Je mets un petit temps pour répondre avec un gémissement:
« Il est rare que les fractures soient indolores.
- Je dois appeler une infirmière ?
- Non, ça va passer.
- Qu’a dit le médecin ?
- Il m’a dit : « Bonjour, je suis celui qui vous a charcuté. Je vous ai remis la jambe droite et ça va vous coûter un maximum. Au revoir. »
- Vous êtes un peu déroutante.
- A propos de route, j’aurais préféré ne pas croiser la vôtre hier. Vous n’auriez pas dû me laisser traverser.
- Je suis un garçon courtois.
- Votre excès de courtoisie m’a nui. »
Il me prend alors discrètement la main en disant :
« Je suis désolé. »
Je peux lire la sincérité dans son beau regard vert.
« Je m’appelle Paul. Si vous avez besoin de quoi que ce soit, dites-le moi. »
Je lui demanderais bien de m’apporter des vêtements pour ma sortie que j’espère prochaine mais il risque de voir le capharnaüm qui règne chez moi. Tant pis pour ma fierté, je préfère ça à devoir partir d’ici en robe de nuit.
« Moi, je m’appelle Delphine.
- Je le sais, j’ai vu votre carte d’identité.
- C’est vrai. Pouvez-vous aller chez moi pour prendre quelques affaires ? J’espère sortir demain mais mes vêtements ne sont plus portables.
- Pas de problème. Où habitez-vous ?
- Vous le savez si vous avez lu ma carte d’identité.
- J’ai oublié.
- 12 rue des Lilas. »
Je lui tends la clé que je porte toujours au cou.
« Mais ne faites pas attention au bazar.
- De quoi avez-vous besoin ?
- Un t-shirt, un pull, un pantalon. Oh non … plutôt une jupe longue (C’est plus pratique à enfiler !). Vous trouverez tout dans mon armoire à l’étage dans la grande chambre.
- Parfait ! J’y vais et je reviens. A tout de suite. »
J’ai presque eu envie qu’il m’embrasse. Ensuite, une heure passe, puis deux. Je me demande s’il en a profité pour dévaliser ma maison ou est-ce qu’il a dû combattre un dragon avant d’atteindre mon armoire pour mettre autant de temps à me ramener quelques affaires ? Enfin, on frappe à la porte. C’est lui avec un sac en plastique qu’il me tend.
« Merci ».
Il a choisi mon T-shirt jaune à pois verts, une jupe brune, et mon petit pull bleu marine. Pour associer les couleurs, il repassera son examen. A moins qu’il soit daltonien …
« Vous n’avez pas eu trop difficile à trouver ?
- Non, mais votre porte est dure à ouvrir.
- Oui, c’est à cause de l’humidité.
- Bon, maintenant je vous laisse. Vous sortez quand ?
- Je ne sais pas. Je pense demain.
- Quelqu’un va venir vous chercher ?
- Euh … non
- Ok, je m’en charge. Enfin, si vous êtes d’accord.
- Oui, bien sûr.
- Je passerai de toute façon demain vers 14 heures.
- A demain et merci.»
Je soupire longuement et me mets à rêvasser jusqu’au souper : des tartines au jambon et une tasse de soupe. A 20 h, c’est le changement d’équipe dans les infirmières. Une grande blonde aux yeux verts entre et se présente.
« Je suis Caroline, l’infirmière de nuit. En cas de besoin, la sonnette se trouve derrière votre tête. Désirez-vous un calmant ou un somnifère ? (Pour qui, moi ou ma jambe ?).
- Je veux bien un calmant.
- Vous avez pris le dernier à quelle heure ?
- Je ne sais pas.
- Je vais vérifier car il faut au moins quatre heures entre chaque prise. Je reviens. »

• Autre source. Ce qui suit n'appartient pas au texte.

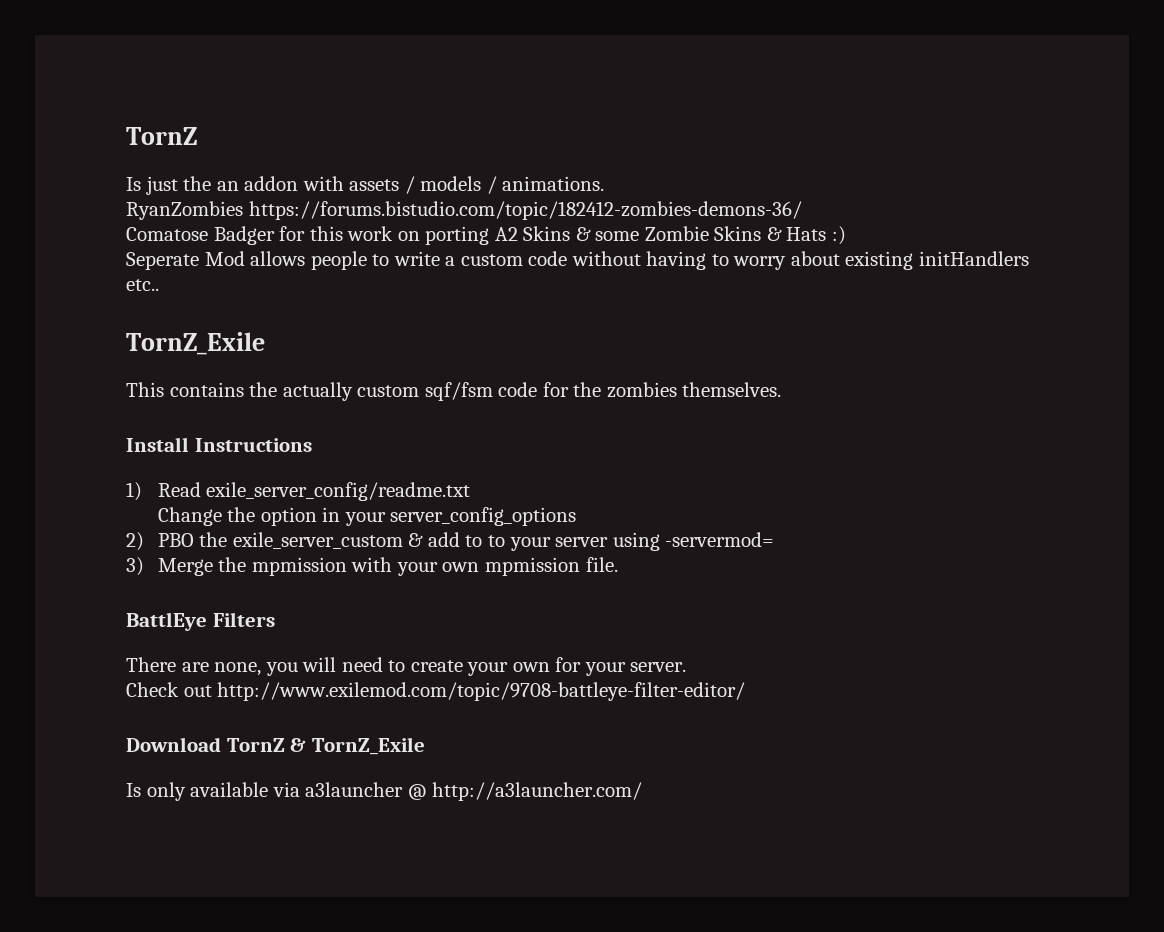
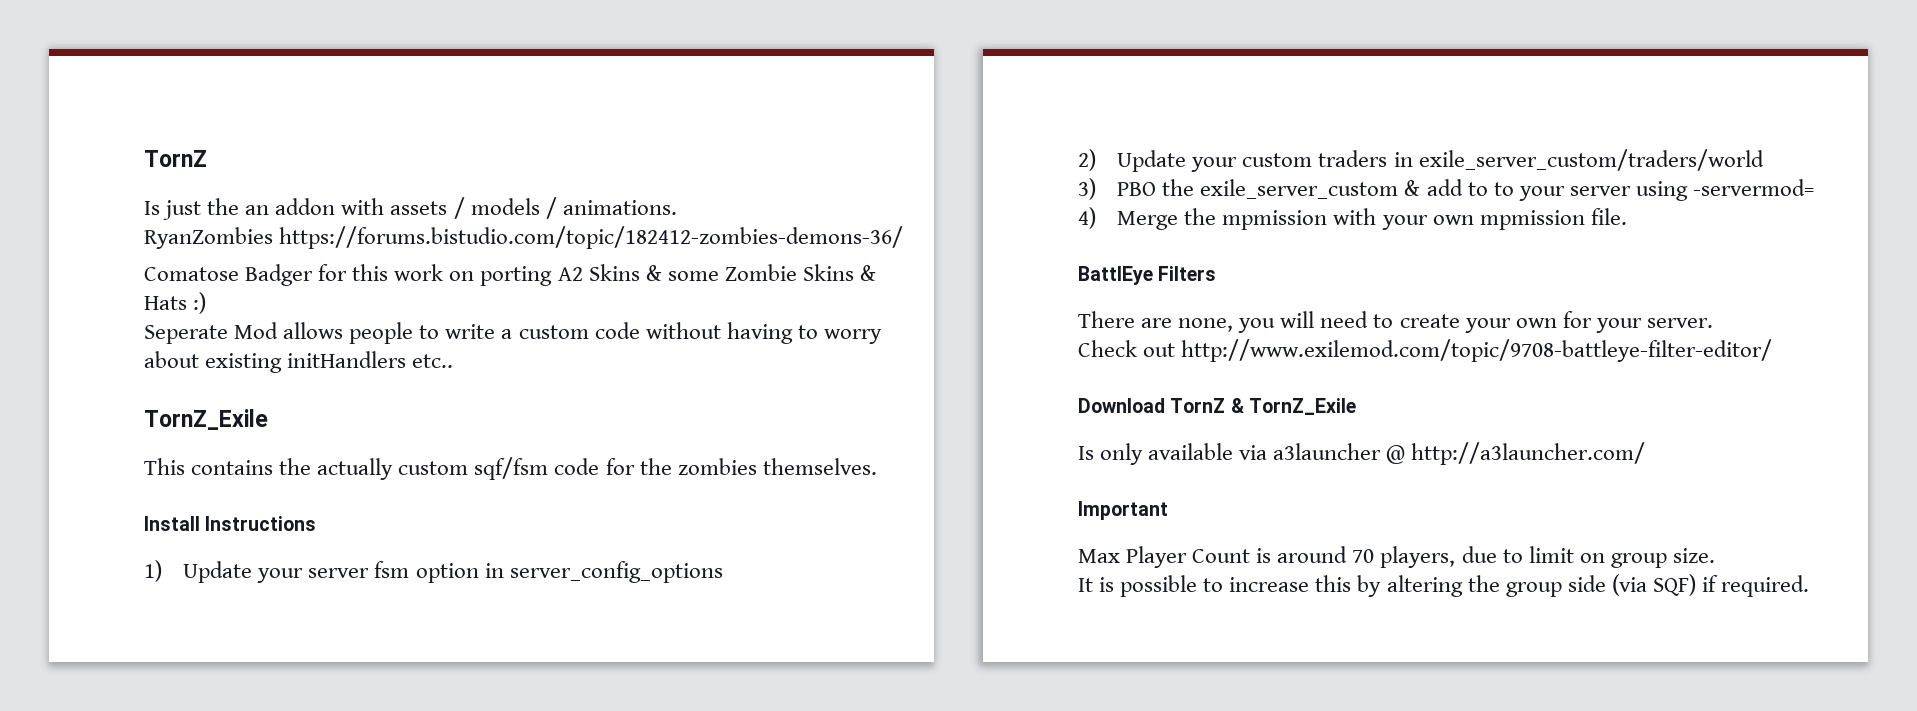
[157,482,471,501] [157,507,577,526] [126,532,144,551] Read exile_server_config/readme.txt // Change the option in your server_config_options // 2) -> [183,561,723,583] [1078,149,1764,172] [1078,178,1096,200] Update your server fsm option in server_config_options // 2) Update your custom traders in exile_server_custom/traders/world // 3)
[126,557,144,576] 3) -> [1078,207,1096,229] 4)
(643, 791) none -> [1078,501,1168,520] [1078,546,1715,568] [1078,574,1810,597] // Important // Max Player Count is around 70 players, due to limit on group size. // It is possible to increase this by altering the group side (via SQF) if required.

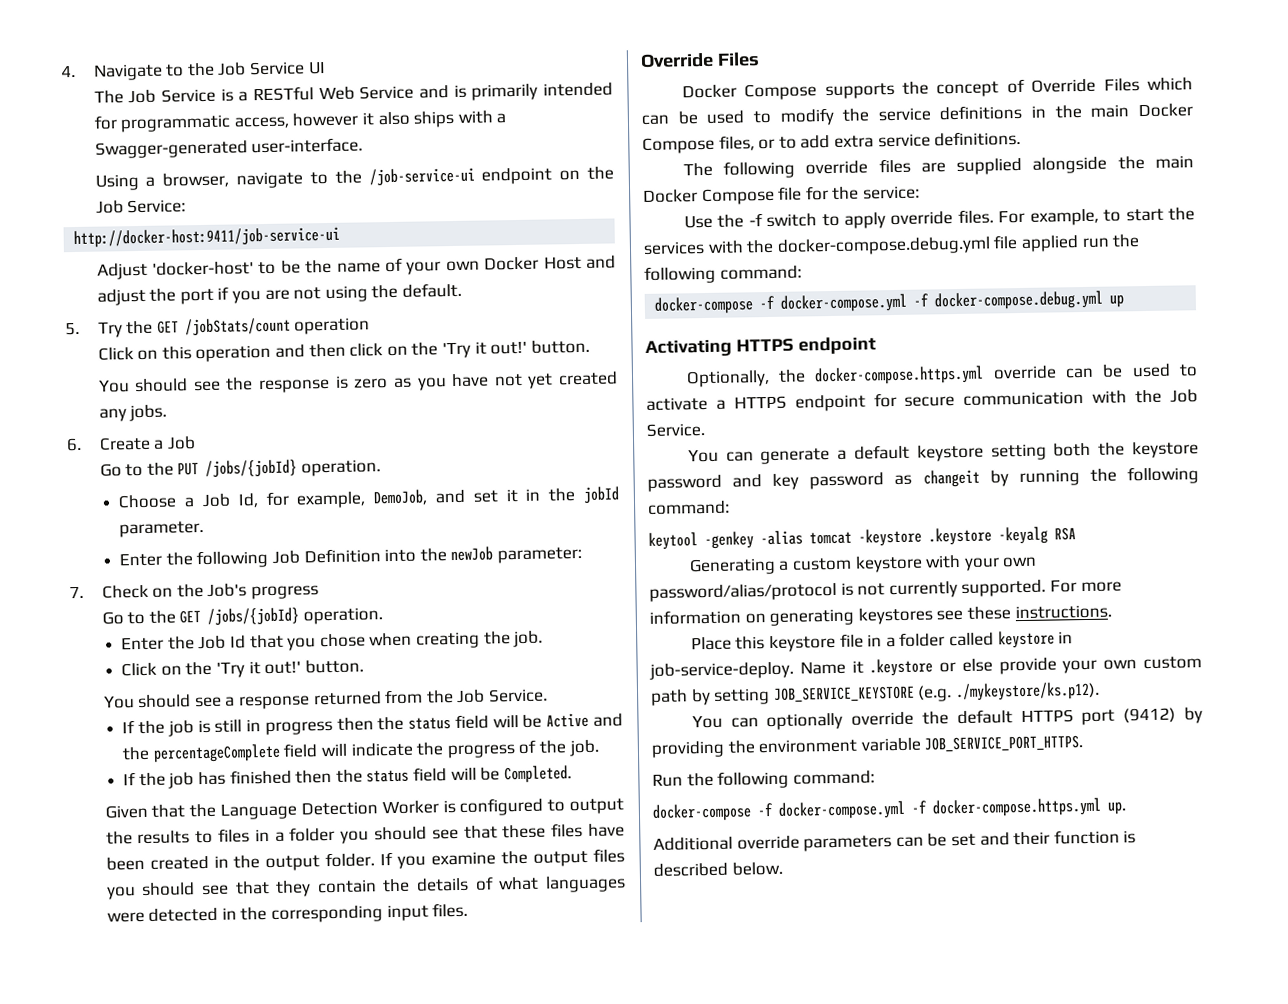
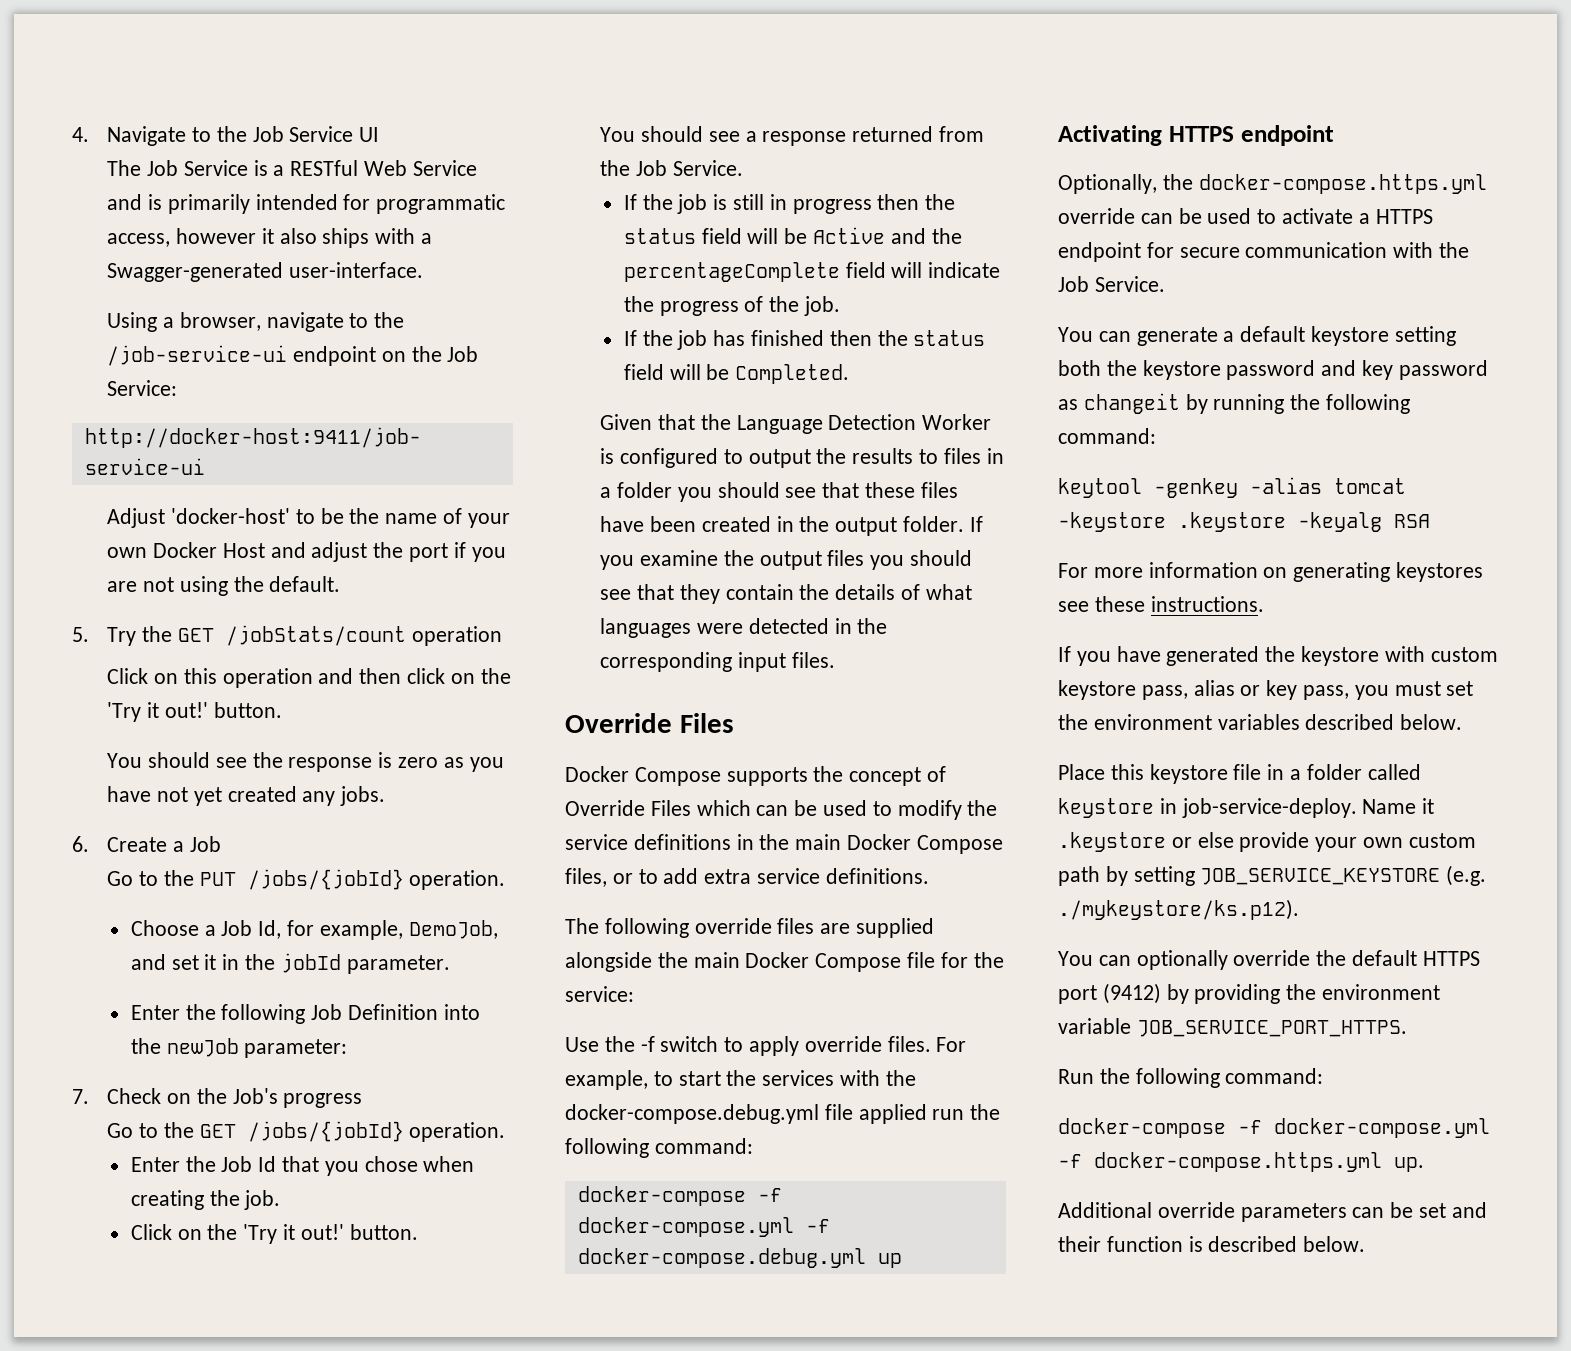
[688,554,1038,576] [649,579,1047,602] Generating a custom keystore with your own password/alias/protocol is not currently supported. -> (1430, 521) none
(1112, 612) none -> [1058,646,1498,666] [1058,680,1474,700] [1058,714,1463,730] // If you have generated the keystore with custom keystore pass, alias or key pass, you must set the environment variables described below.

Gloups, un bonbon. A minuit, je suis toujours les yeux désespérément grands ouverts. J’aurais dû choisir le somnifère. Il n’est peut-être pas trop tard. Bip : une lampe s’allume au-dessus de ma porte. La fée Caroline me donne une pilule blanche qui m’emmène en trente minutes chrono au pays des rêves.